**YOUR INSTRUCTIONS:**
From the data below, report how many lines contain the word "implementation", giving the number and nothing else.

**LISTED RECORDS:**

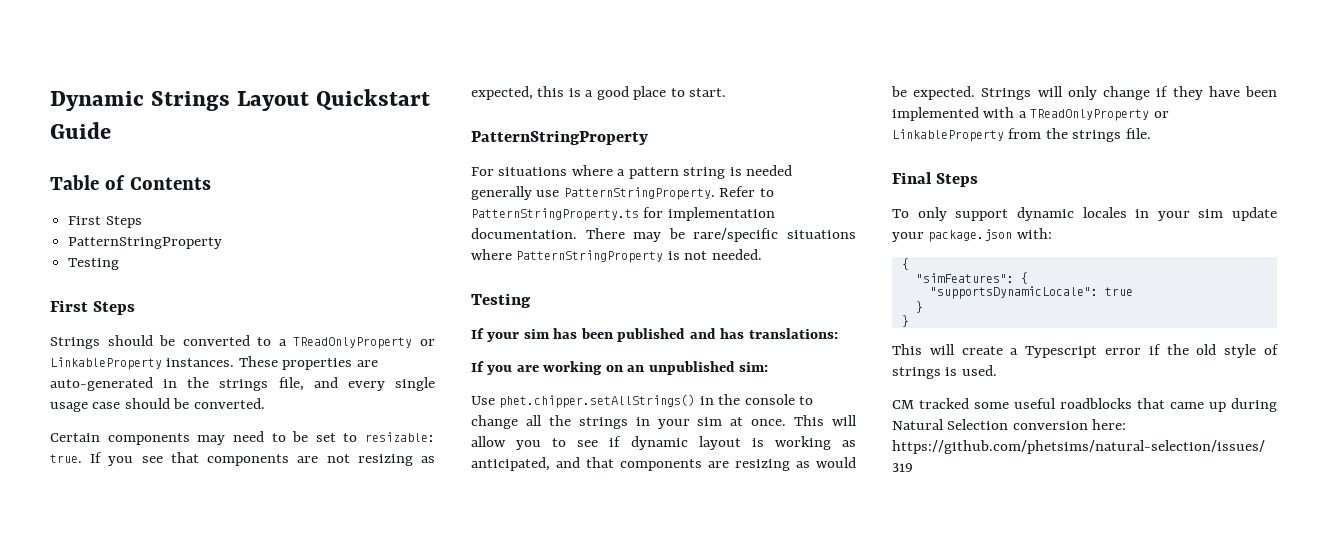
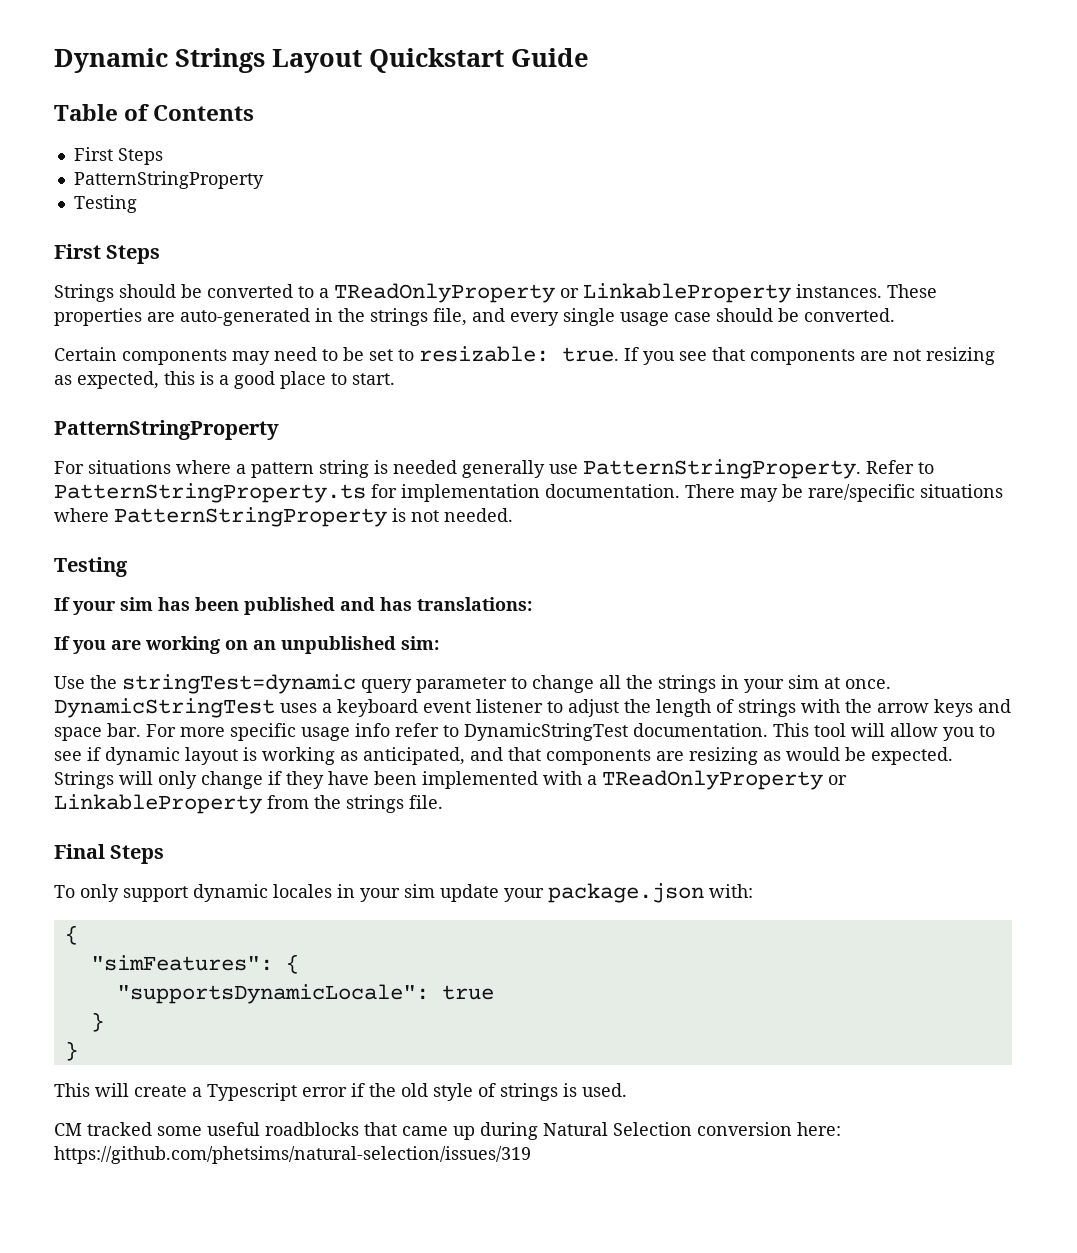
- Use phet.chipper.setAllStrings() in the console to change all the strings in your sim at once.
+ Use the stringTest=dynamic query parameter to change all the strings in your sim at once.
- This will allow you to see if dynamic layout is working as anticipated, and that components are resizing as would be expected.
+ DynamicStringTest uses a keyboard event listener to adjust the length of strings with the arrow keys and space bar. For more specific usage info refer to DynamicStringTest documentation. This tool will allow you to see if dynamic layout is working as anticipated, and that components are resizing as would be expected.

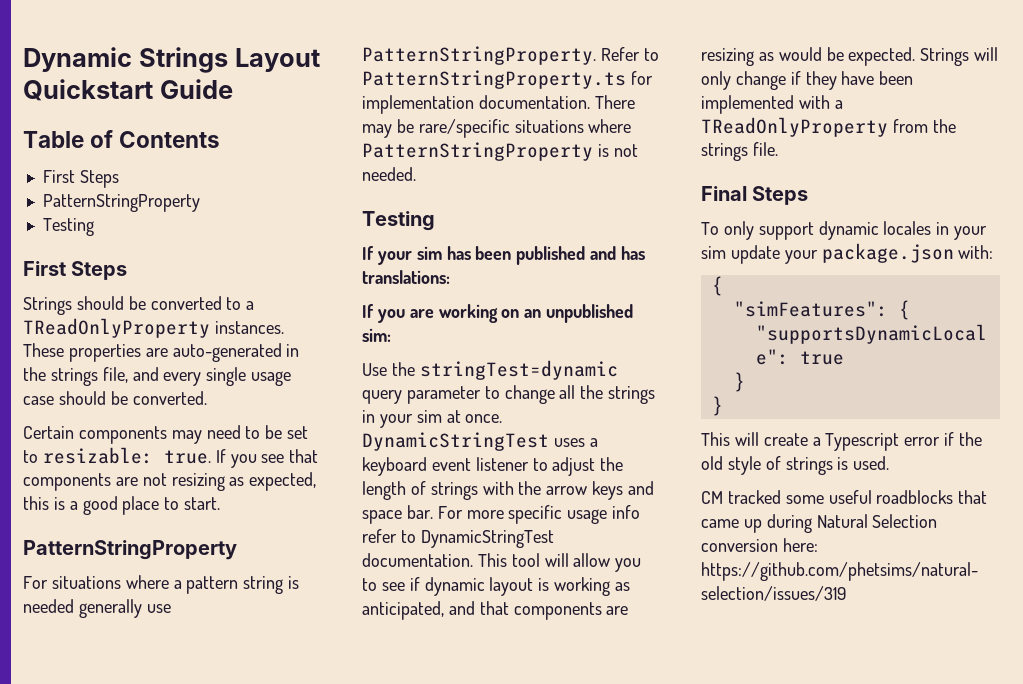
- Strings should be converted to a TReadOnlyProperty or LinkableProperty instances.
+ Strings should be converted to a TReadOnlyProperty instances.
- Strings will only change if they have been implemented with a TReadOnlyProperty or LinkableProperty from the strings file.
+ Strings will only change if they have been implemented with a TReadOnlyProperty from the strings file.

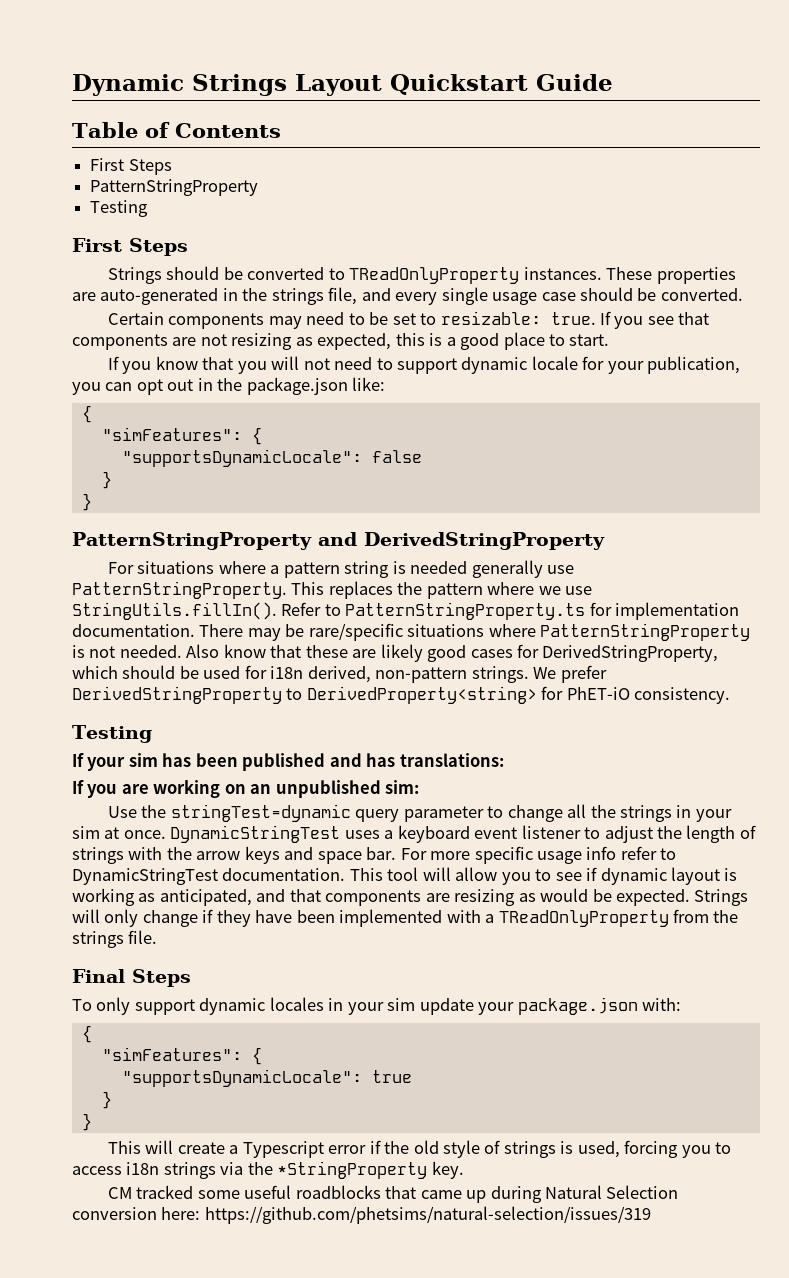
- Strings should be converted to a TReadOnlyProperty instances.
+ Strings should be converted to TReadOnlyProperty instances.
  If you see that components are not resizing as expected, this is a good place to start.
- PatternStringProperty
+ If you know that you will not need to support dynamic locale for your publication, you can opt out in the package.json like:
+ {
+ "simFeatures": {
+ "supportsDynamicLocale": false
+ }
+ }
+ PatternStringProperty and DerivedStringProperty
- Refer to PatternStringProperty.ts for implementation documentation.
+ This replaces the pattern where we use StringUtils.fillIn(). Refer to PatternStringProperty.ts for implementation documentation.
+ Also know that these are likely good cases for DerivedStringProperty, which should be used for i18n derived, non-pattern strings. We prefer DerivedStringProperty to DerivedProperty<string> for PhET-iO consistency.
- This will create a Typescript error if the old style of strings is used.
+ This will create a Typescript error if the old style of strings is used, forcing you to access i18n strings via the *StringProperty key.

**EXERCISE RESPONSE:**
2